━━ Source records

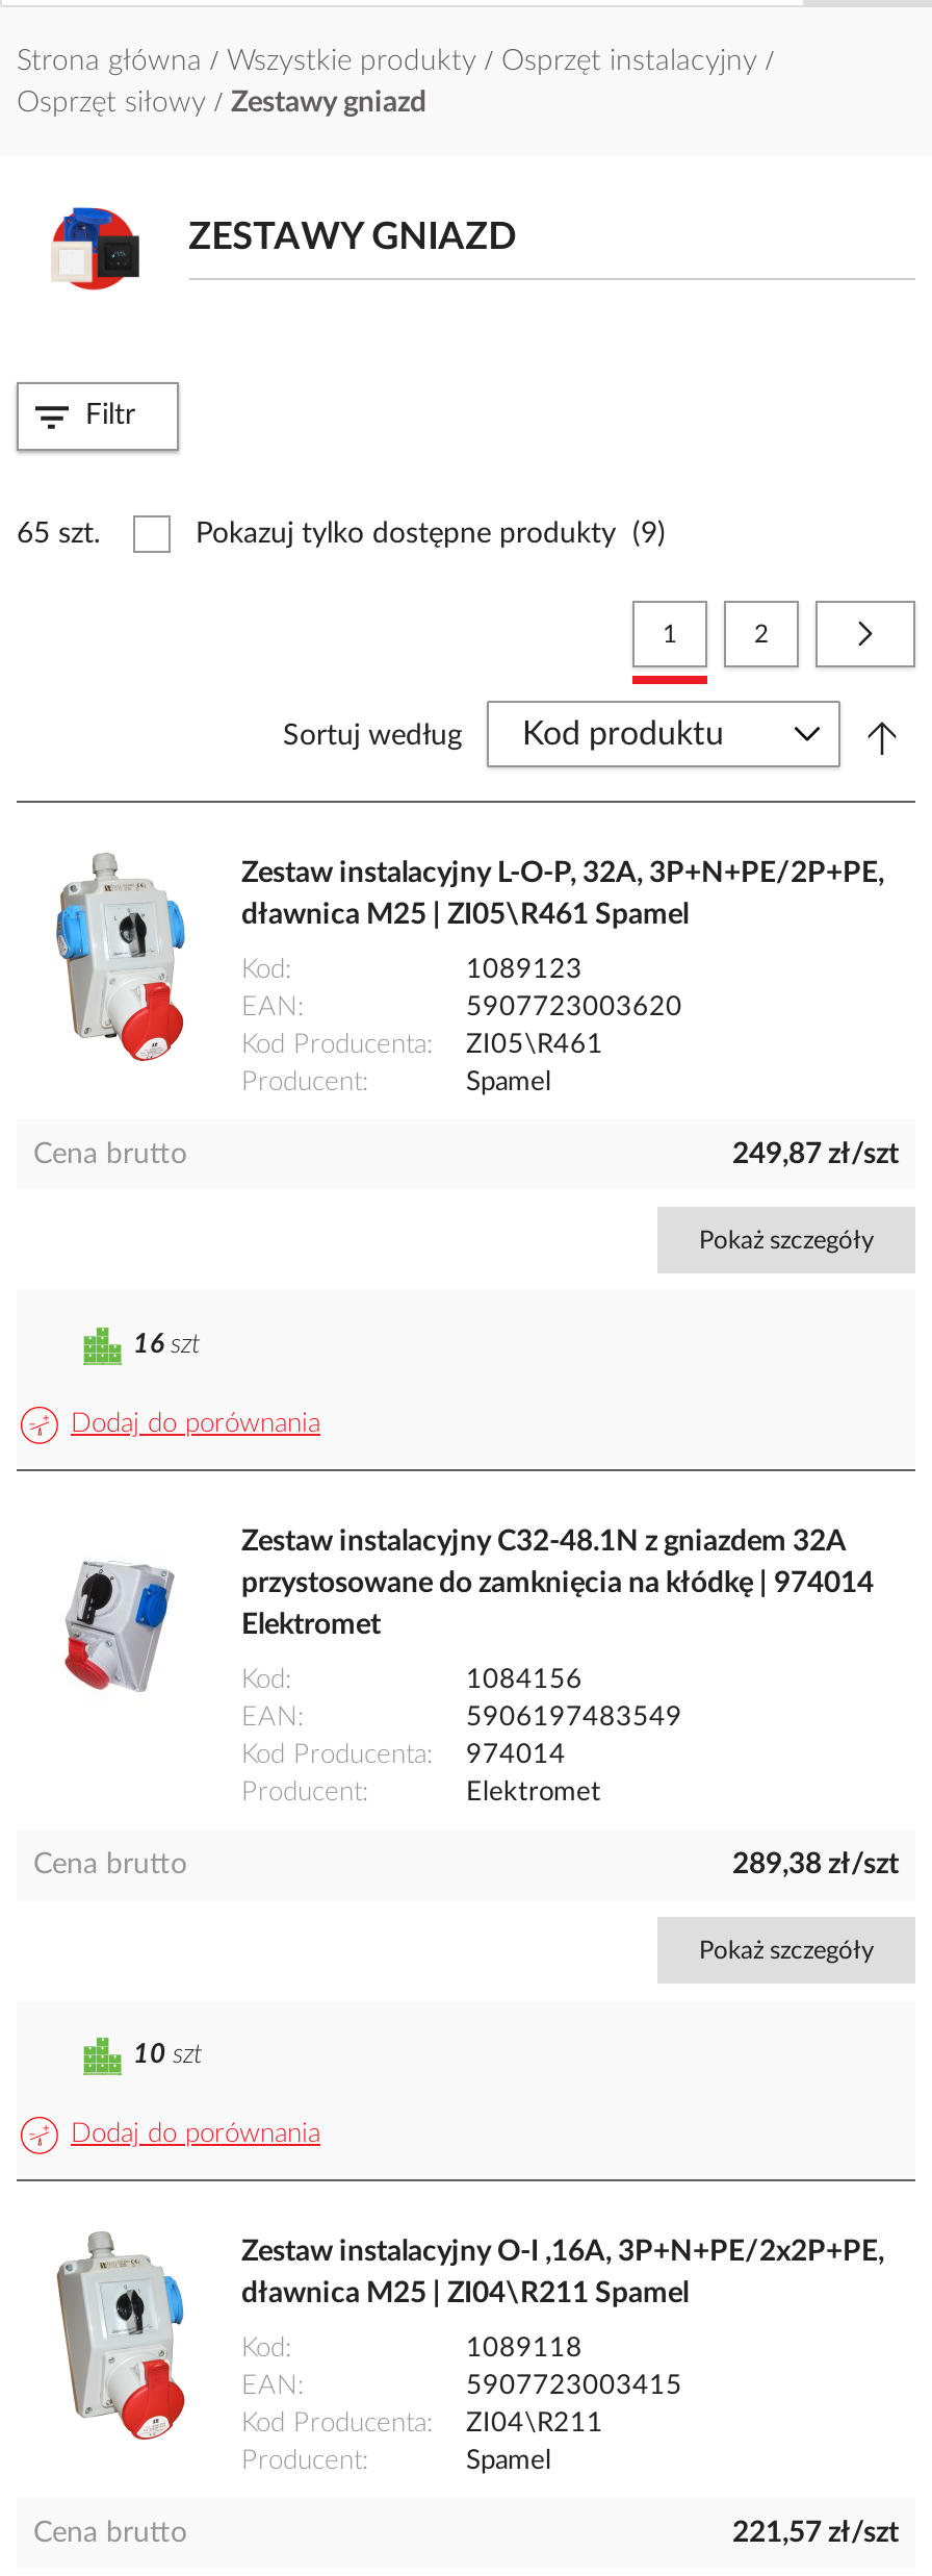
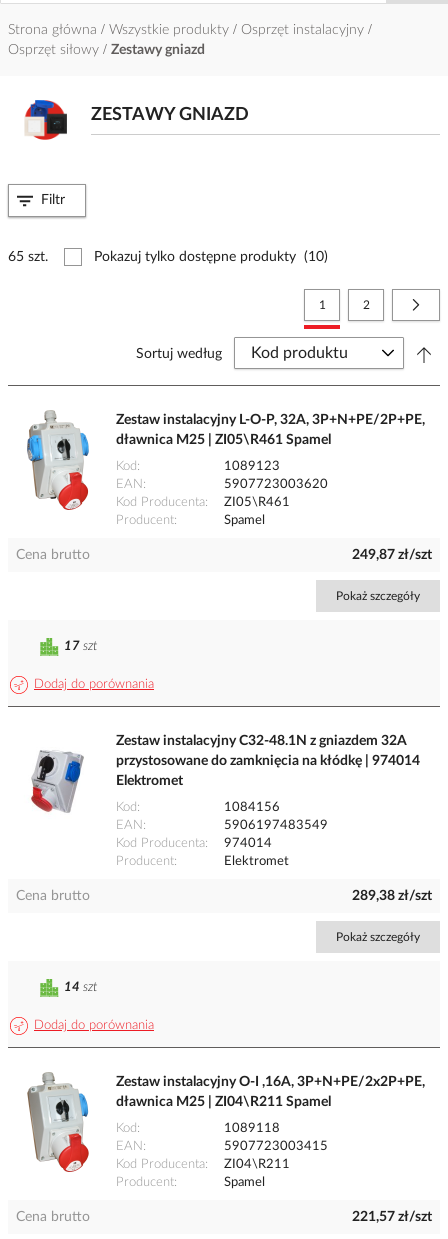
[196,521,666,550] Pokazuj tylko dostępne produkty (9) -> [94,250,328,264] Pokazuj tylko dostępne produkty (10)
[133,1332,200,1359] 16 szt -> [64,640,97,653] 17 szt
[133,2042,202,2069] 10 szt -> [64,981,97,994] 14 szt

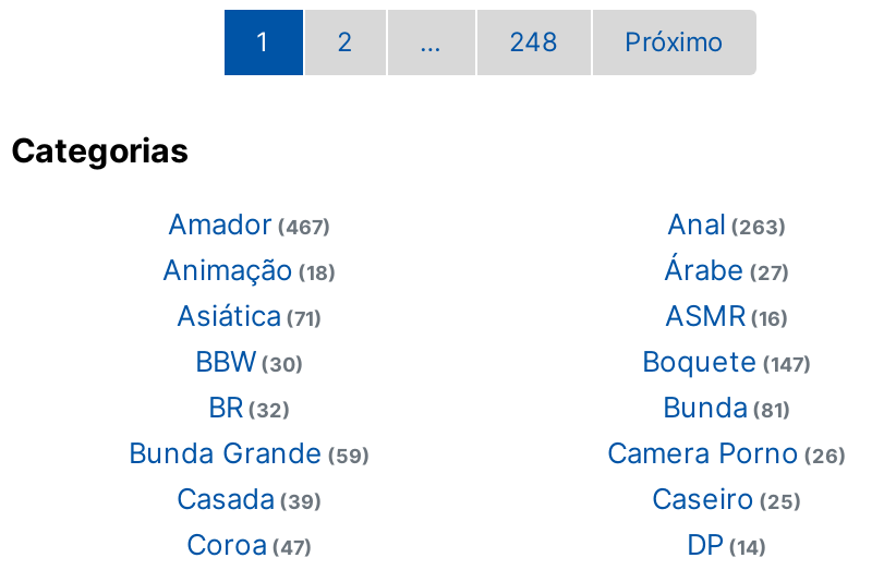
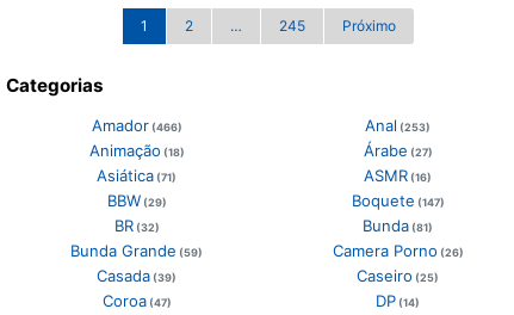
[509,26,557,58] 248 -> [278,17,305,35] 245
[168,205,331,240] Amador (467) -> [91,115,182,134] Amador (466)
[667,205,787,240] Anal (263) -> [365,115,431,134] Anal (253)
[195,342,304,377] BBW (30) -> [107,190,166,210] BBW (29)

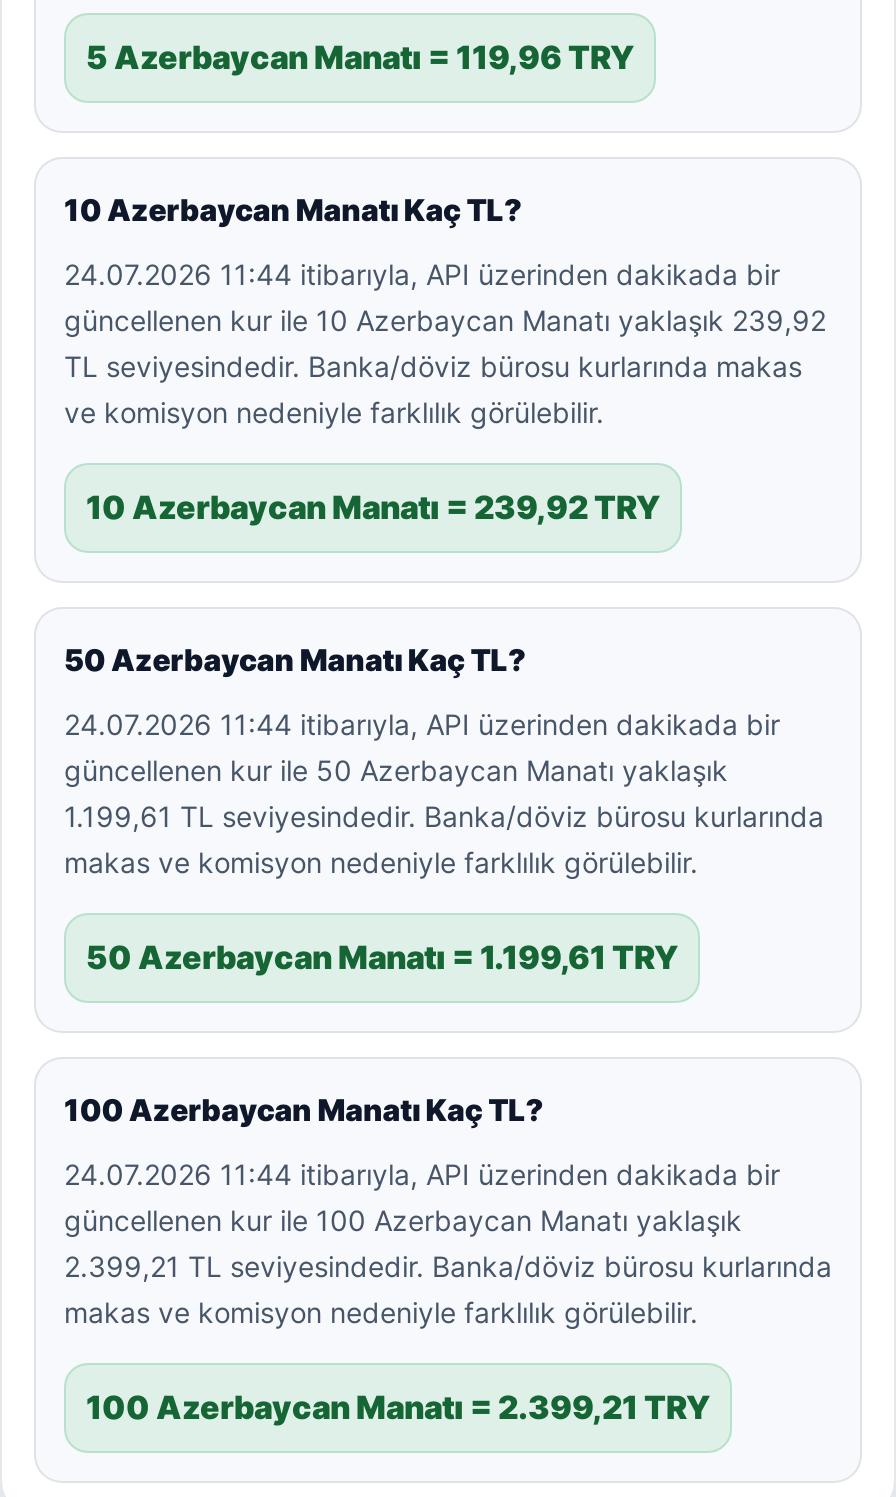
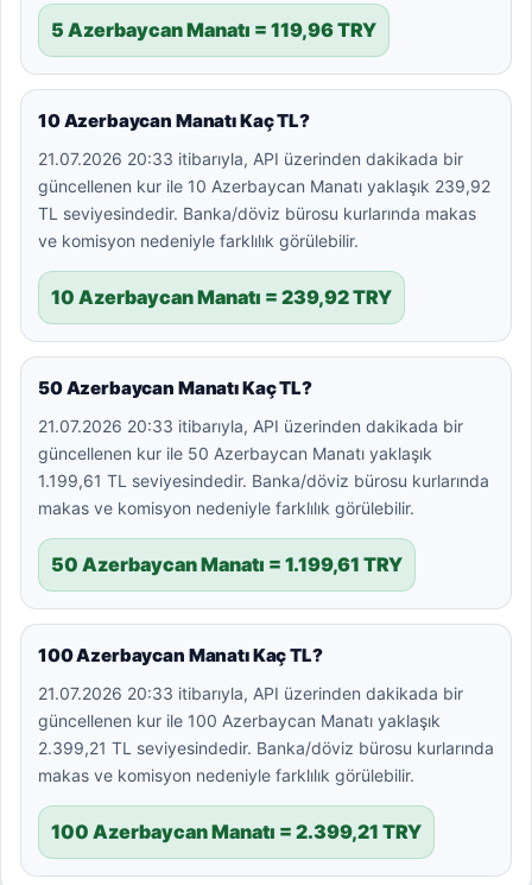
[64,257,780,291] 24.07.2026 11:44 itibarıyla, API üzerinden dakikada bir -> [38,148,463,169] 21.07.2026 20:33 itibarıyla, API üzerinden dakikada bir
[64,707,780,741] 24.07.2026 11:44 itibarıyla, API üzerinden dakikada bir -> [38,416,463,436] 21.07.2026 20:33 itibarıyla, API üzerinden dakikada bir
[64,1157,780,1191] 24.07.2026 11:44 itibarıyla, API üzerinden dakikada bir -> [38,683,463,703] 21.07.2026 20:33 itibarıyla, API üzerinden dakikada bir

━━━━

▶ [What you need to do]:
Return the entries above exactly, skipping any images.

▶ [Output for this exercise]:
[196,521,666,550] Pokazuj tylko dostępne produkty (9) -> [94,250,328,264] Pokazuj tylko dostępne produkty (10)
[133,1332,200,1359] 16 szt -> [64,640,97,653] 17 szt
[133,2042,202,2069] 10 szt -> [64,981,97,994] 14 szt

[509,26,557,58] 248 -> [278,17,305,35] 245
[168,205,331,240] Amador (467) -> [91,115,182,134] Amador (466)
[667,205,787,240] Anal (263) -> [365,115,431,134] Anal (253)
[195,342,304,377] BBW (30) -> [107,190,166,210] BBW (29)

[64,257,780,291] 24.07.2026 11:44 itibarıyla, API üzerinden dakikada bir -> [38,148,463,169] 21.07.2026 20:33 itibarıyla, API üzerinden dakikada bir
[64,707,780,741] 24.07.2026 11:44 itibarıyla, API üzerinden dakikada bir -> [38,416,463,436] 21.07.2026 20:33 itibarıyla, API üzerinden dakikada bir
[64,1157,780,1191] 24.07.2026 11:44 itibarıyla, API üzerinden dakikada bir -> [38,683,463,703] 21.07.2026 20:33 itibarıyla, API üzerinden dakikada bir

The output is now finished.